Sunday. A day of warm air and light tinged the yellow-white color of roasted corn. The Canadian Weather Office has issued an alert about dangerous UV levels. This is an odd suggestion in a nation where tanning salons adjoin all manner of businesses, from laundromats to coffee shops.

The doors are wide open at the bar in Salvage, a long, spare hall with a high, curved ceiling of wooden slates that could easily be a repurposed longship. Empty tables line the walls and a bright female handwriting in a blackboard advertises homemade chowder and partridgeberry tarts. The bartender moves efficiently, bringing cheap American beer to a clientele of local middle-aged men. A few tourists stop at the bar and quickly scuttle outside where a deck offers views of a calm blue harbor and the steep, rocky arms hugging the town. Behind the bartender, a woman makes something with flour in the kitchen. Perfectly amber-brown loaves of raisin bread are piled next to her. A breeze wanders through the side door, carrying the muted tones of a relaxed conversation on the deck. It's four in the afternoon.
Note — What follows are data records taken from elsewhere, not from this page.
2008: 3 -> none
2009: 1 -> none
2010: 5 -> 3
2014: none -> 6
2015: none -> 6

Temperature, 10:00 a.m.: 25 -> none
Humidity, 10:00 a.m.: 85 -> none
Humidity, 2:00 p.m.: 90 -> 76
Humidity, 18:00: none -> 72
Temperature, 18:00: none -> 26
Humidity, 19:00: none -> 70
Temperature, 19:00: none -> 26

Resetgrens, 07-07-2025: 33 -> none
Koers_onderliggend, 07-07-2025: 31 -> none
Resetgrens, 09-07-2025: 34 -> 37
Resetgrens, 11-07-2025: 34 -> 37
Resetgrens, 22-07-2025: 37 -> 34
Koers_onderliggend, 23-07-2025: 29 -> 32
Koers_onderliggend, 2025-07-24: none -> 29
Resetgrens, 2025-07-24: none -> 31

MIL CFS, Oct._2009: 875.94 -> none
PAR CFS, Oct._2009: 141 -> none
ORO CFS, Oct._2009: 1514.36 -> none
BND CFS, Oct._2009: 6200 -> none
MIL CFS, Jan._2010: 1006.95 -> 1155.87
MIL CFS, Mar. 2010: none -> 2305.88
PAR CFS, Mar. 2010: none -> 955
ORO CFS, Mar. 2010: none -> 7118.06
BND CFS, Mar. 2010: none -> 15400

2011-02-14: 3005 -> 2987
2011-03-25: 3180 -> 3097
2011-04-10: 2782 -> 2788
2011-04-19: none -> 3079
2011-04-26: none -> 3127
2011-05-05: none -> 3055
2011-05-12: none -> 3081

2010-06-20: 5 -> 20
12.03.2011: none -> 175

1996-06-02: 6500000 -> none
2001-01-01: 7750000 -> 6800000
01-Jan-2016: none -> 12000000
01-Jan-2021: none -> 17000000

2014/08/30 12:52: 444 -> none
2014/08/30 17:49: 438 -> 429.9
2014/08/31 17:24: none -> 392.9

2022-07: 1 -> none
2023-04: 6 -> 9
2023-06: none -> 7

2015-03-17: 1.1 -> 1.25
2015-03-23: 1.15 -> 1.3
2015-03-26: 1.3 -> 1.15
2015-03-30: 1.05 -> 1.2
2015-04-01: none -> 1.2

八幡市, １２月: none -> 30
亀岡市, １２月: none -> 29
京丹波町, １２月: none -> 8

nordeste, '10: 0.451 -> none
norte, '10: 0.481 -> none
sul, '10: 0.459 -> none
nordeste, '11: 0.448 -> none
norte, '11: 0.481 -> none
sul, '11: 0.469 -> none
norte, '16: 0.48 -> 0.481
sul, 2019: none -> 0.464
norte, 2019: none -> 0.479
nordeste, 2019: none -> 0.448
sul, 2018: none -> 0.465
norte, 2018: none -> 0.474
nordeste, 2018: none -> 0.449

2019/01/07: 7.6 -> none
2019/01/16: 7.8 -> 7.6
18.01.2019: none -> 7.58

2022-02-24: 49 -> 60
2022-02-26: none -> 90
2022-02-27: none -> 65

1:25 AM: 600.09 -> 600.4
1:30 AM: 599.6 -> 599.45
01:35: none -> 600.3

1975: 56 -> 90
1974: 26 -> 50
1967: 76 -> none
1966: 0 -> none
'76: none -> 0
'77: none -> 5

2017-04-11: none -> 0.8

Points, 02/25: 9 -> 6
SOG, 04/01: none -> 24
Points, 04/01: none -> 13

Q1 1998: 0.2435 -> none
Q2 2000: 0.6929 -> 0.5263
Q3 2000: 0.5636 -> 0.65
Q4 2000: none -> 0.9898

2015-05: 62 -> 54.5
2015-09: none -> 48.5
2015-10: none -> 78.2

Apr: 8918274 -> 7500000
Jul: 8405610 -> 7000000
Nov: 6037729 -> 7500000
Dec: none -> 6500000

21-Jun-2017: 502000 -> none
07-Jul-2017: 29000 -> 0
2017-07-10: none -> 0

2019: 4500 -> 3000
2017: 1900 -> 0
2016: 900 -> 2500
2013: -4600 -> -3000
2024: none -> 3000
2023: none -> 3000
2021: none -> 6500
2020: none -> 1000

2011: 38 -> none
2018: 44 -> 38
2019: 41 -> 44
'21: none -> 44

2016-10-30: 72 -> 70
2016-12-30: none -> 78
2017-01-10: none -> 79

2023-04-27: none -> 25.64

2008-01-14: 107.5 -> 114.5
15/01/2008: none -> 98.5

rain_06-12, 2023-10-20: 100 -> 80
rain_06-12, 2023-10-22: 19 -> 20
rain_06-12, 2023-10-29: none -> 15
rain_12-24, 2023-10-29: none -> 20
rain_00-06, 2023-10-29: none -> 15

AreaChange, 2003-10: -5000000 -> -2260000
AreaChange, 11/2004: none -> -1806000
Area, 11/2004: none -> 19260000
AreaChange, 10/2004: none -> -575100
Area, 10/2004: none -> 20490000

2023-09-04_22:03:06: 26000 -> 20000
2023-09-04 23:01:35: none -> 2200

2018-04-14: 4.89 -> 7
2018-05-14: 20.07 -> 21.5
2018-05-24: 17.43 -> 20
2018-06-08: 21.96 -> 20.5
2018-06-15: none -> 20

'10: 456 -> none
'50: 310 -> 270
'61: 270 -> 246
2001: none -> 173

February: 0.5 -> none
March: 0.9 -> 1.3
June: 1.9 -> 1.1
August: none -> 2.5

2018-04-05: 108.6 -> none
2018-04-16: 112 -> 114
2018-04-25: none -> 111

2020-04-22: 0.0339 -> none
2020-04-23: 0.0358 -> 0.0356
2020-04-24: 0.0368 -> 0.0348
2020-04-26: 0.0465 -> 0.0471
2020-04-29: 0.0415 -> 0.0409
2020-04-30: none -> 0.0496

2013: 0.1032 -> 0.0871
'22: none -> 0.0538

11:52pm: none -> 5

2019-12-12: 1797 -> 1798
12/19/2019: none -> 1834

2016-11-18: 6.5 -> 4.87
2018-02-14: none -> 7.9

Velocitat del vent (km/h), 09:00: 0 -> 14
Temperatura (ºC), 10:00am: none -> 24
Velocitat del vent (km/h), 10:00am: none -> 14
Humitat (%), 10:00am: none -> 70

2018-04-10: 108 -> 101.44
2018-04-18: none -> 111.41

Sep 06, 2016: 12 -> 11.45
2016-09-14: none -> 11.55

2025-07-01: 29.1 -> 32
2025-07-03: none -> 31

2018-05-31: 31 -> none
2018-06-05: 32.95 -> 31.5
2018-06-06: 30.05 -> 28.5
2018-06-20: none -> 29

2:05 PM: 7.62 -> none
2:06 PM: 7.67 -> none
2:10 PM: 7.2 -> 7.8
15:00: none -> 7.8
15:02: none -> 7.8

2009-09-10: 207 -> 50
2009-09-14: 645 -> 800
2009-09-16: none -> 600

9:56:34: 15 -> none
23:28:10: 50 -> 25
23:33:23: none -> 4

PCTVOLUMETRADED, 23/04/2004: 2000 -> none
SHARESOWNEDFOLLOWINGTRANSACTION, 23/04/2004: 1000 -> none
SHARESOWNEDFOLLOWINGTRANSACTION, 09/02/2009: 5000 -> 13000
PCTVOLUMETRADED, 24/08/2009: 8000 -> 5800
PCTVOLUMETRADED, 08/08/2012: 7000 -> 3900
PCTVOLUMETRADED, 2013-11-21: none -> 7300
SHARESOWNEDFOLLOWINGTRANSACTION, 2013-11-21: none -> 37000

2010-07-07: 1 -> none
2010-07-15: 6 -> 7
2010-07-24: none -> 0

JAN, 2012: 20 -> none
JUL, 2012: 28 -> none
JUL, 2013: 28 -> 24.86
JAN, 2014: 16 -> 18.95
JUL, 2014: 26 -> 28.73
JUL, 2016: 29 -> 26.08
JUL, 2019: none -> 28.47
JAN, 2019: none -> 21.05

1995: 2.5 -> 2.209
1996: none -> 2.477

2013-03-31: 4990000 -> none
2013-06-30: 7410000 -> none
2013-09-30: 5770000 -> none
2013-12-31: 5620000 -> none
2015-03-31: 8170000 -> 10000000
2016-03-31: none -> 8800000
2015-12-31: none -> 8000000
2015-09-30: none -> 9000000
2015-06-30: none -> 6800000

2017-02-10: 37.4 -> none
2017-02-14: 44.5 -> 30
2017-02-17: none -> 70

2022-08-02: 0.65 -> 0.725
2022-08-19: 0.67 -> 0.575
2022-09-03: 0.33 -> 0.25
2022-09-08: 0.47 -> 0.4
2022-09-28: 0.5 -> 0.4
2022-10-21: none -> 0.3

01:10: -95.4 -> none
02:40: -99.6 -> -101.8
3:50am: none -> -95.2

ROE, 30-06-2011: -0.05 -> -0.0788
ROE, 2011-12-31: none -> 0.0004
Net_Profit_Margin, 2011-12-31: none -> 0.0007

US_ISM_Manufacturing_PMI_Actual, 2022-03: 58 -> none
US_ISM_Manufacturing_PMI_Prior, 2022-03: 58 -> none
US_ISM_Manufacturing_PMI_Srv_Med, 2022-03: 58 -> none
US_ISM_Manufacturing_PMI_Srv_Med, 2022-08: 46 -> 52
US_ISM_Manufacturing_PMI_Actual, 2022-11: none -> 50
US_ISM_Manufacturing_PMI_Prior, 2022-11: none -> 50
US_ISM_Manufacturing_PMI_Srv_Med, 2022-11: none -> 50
The men at the bar talk about Alberta and the monetary lure of distant oil-sands. "Everybody's been out there, eh." Most of the older generation, men who worked the boom in the seventies and early eighties, have all returned. Some returned richer, some poorer, but all were deeply homesick for the rock: "some guys would actually cry when they had to go back to Alberta after a visit. Grown men." The oil boom played out in the eighties, but resumed a decade later and many of these men have watched their children departing for jobs out west. Talk turns to the younger generation. Do they miss Newfoundland as acutely? Will they remain in Alberta? They can earn between $60k and $100k a year without a college degree, "but they don't often come out no richer, just accustomed to having the biggest truck or the biggest TV... they make a thousand dollars a week, but they'll spend eleven-hundred." Somber heads nod, seconding his disapproval. Some of the men, two fishers and a logger, regard the decision to emigrate to Alberta as a prioritization of money over community. One of the fishermen, whose roots stretch back to the 18th century, offers a thought: "you don't make much here, but you don't need much to live on. A little car or a quad'll get you from here to there as well as a Corvette. And there are a lot of things we have that they don't." Yet the logger, who has raised a family and seen his kids venture out on their own, contemplates heading west for temporary work... money is money. What will he loose? Arms raise beer glasses rhythmically up and down, pumping liquid like a derricks.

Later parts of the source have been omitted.